I love a good morning routine, but I am not very good at implementing them. Reading Twyla Tharp’s “The Creative Habit” has gotten me motivated again to fight against my slowly later and later morning wake-up routine.
I am going to begin waking up an hour earlier than I otherwise need to, and in that time I’m going to cook breakfast, and attempt at writing 750 words (ala the Artist’s Way’s Morning Pages). I used to do that and it was great… but then I slowly got caught up in the rest of the day and it slipped away.
Rationale on routine
Part of the reason that I’m so attracted to a morning routine is that I am totally not a morning person. I am hardly ever tired at night, and my sleepiest hour is 8-9am. I just do not want to do anything, and can see no reason to fight that.

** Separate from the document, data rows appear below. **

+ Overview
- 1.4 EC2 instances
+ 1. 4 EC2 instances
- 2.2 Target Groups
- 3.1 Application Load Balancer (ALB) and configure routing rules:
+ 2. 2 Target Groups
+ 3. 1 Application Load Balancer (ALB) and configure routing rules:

At the same time, Twyla Tharp has a point. A routine is a simple trick that allows you to set in stone a mindset or idea without having to justify it to yourself every day. Her morning routine is to wake up, put on some sweats, and hop in a cab to the gym. She does the exact same thing every day, using the same words to the cabbie, etc. This is mostly a game, and the game ends when she’s in the cab. What she does at the gym is not part of the routine, and that can change from day to day, year to year. But getting in the cab and directing it is what provides meaning to her routine. She doesn’t have to step through the whole “do I feel good enough to go to the gym?”, “is the day too busy?” and other excuses because all she really has to do is get into the cab.

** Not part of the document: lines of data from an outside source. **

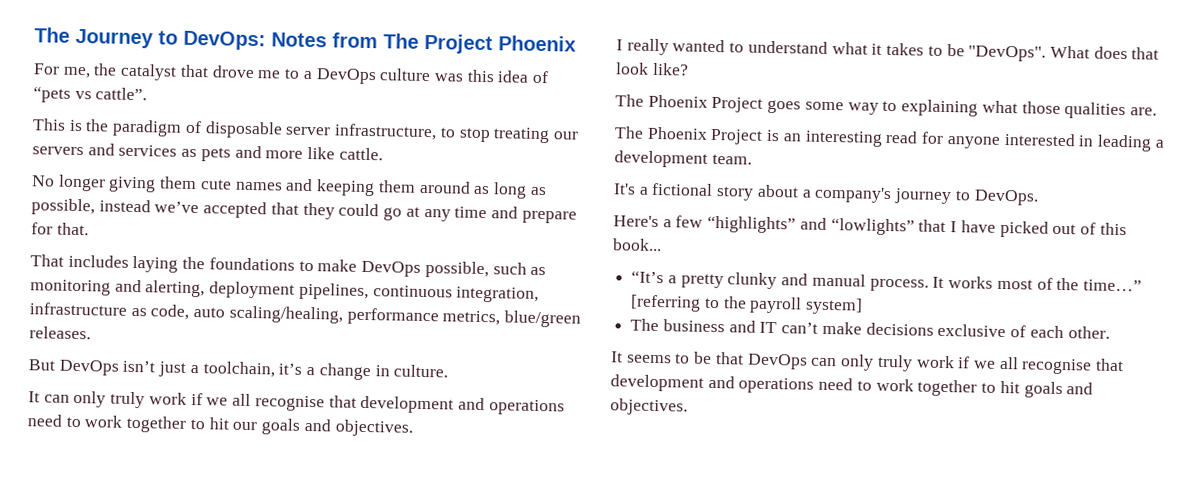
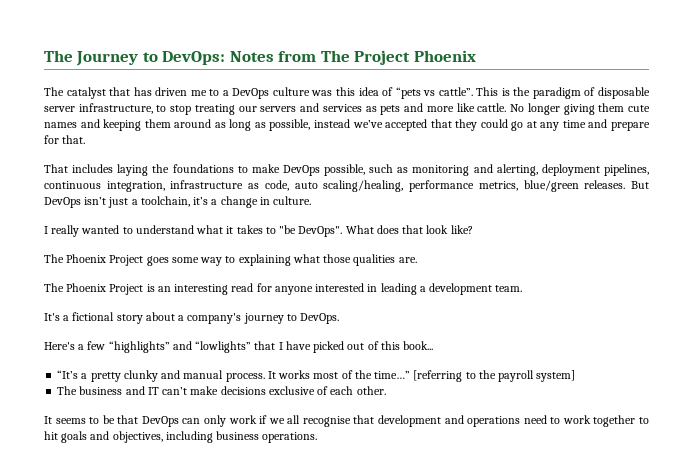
- For me, the catalyst that drove me to a DevOps culture was this idea of “pets vs cattle”.
- This is the paradigm of disposable server infrastructure, to stop treating our servers and services as pets and more like cattle.
- No longer giving them cute names and keeping them around as long as possible, instead we’ve accepted that they could go at any time and prepare for that.
+ The catalyst that has driven me to a DevOps culture was this idea of “pets vs cattle”. This is the paradigm of disposable server infrastructure, to stop treating our servers and services as pets and more like cattle. No longer giving them cute names and keeping them around as long as possible, instead we’ve accepted that they could go at any time and prepare for that.
- That includes laying the foundations to make DevOps possible, such as monitoring and alerting, deployment pipelines, continuous integration, infrastructure as code, auto scaling/healing, performance metrics, blue/green releases.
- But DevOps isn’t just a toolchain, it’s a change in culture.
+ That includes laying the foundations to make DevOps possible, such as monitoring and alerting, deployment pipelines, continuous integration, infrastructure as code, auto scaling/healing, performance metrics, blue/green releases. But DevOps isn’t just a toolchain, it’s a change in culture.
- It can only truly work if we all recognise that development and operations need to work together to hit our goals and objectives.
- I really wanted to understand what it takes to be "DevOps".
+ I really wanted to understand what it takes to "be DevOps".
- It seems to be that DevOps can only truly work if we all recognise that development and operations need to work together to hit goals and objectives.
+ It seems to be that DevOps can only work if we all recognise that development and operations need to work together to hit goals and objectives, including business operations.

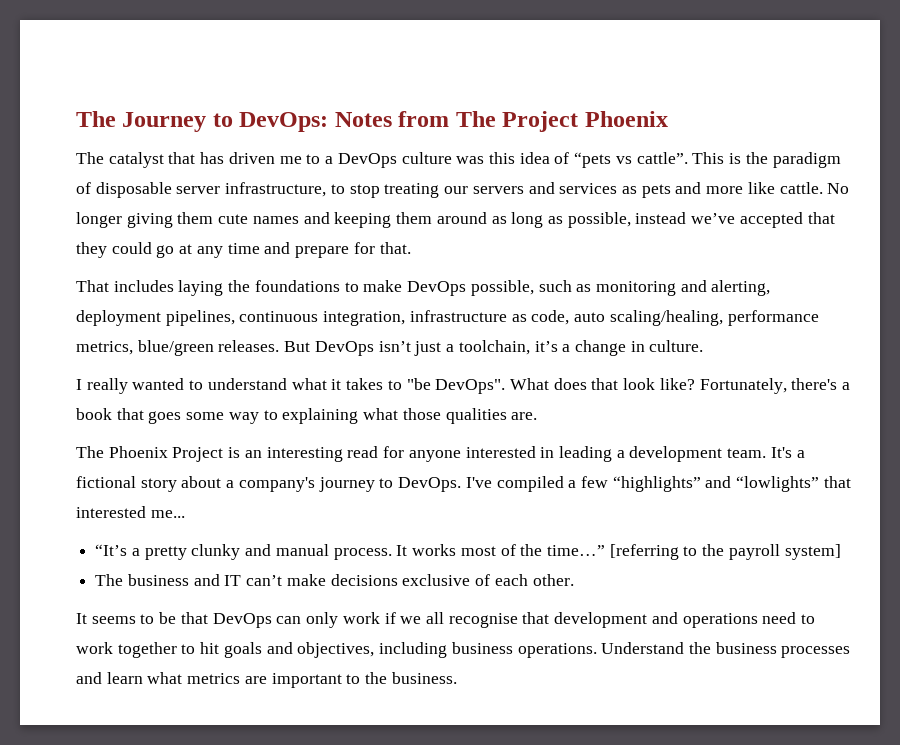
- What does that look like?
- The Phoenix Project goes some way to explaining what those qualities are.
+ What does that look like? Fortunately, there's a book that goes some way to explaining what those qualities are.
- The Phoenix Project is an interesting read for anyone interested in leading a development team.
- It's a fictional story about a company's journey to DevOps.
- Here's a few “highlights” and “lowlights” that I have picked out of this book...
+ The Phoenix Project is an interesting read for anyone interested in leading a development team. It's a fictional story about a company's journey to DevOps. I've compiled a few “highlights” and “lowlights” that interested me...
+ Understand the business processes and learn what metrics are important to the business.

It’s a mild form of self-brain-washing. Routines, for some reason, have strong hooks into our behavior, and if used correctly, you can determine rationale for doing something once, and then hook that rationale into a routine that then continues independently.
I like that. And I like this book.
I’ll see this next week if this translates into an actual new routine or not. A little experiment to coincide with the launch of this new blogging space for myself.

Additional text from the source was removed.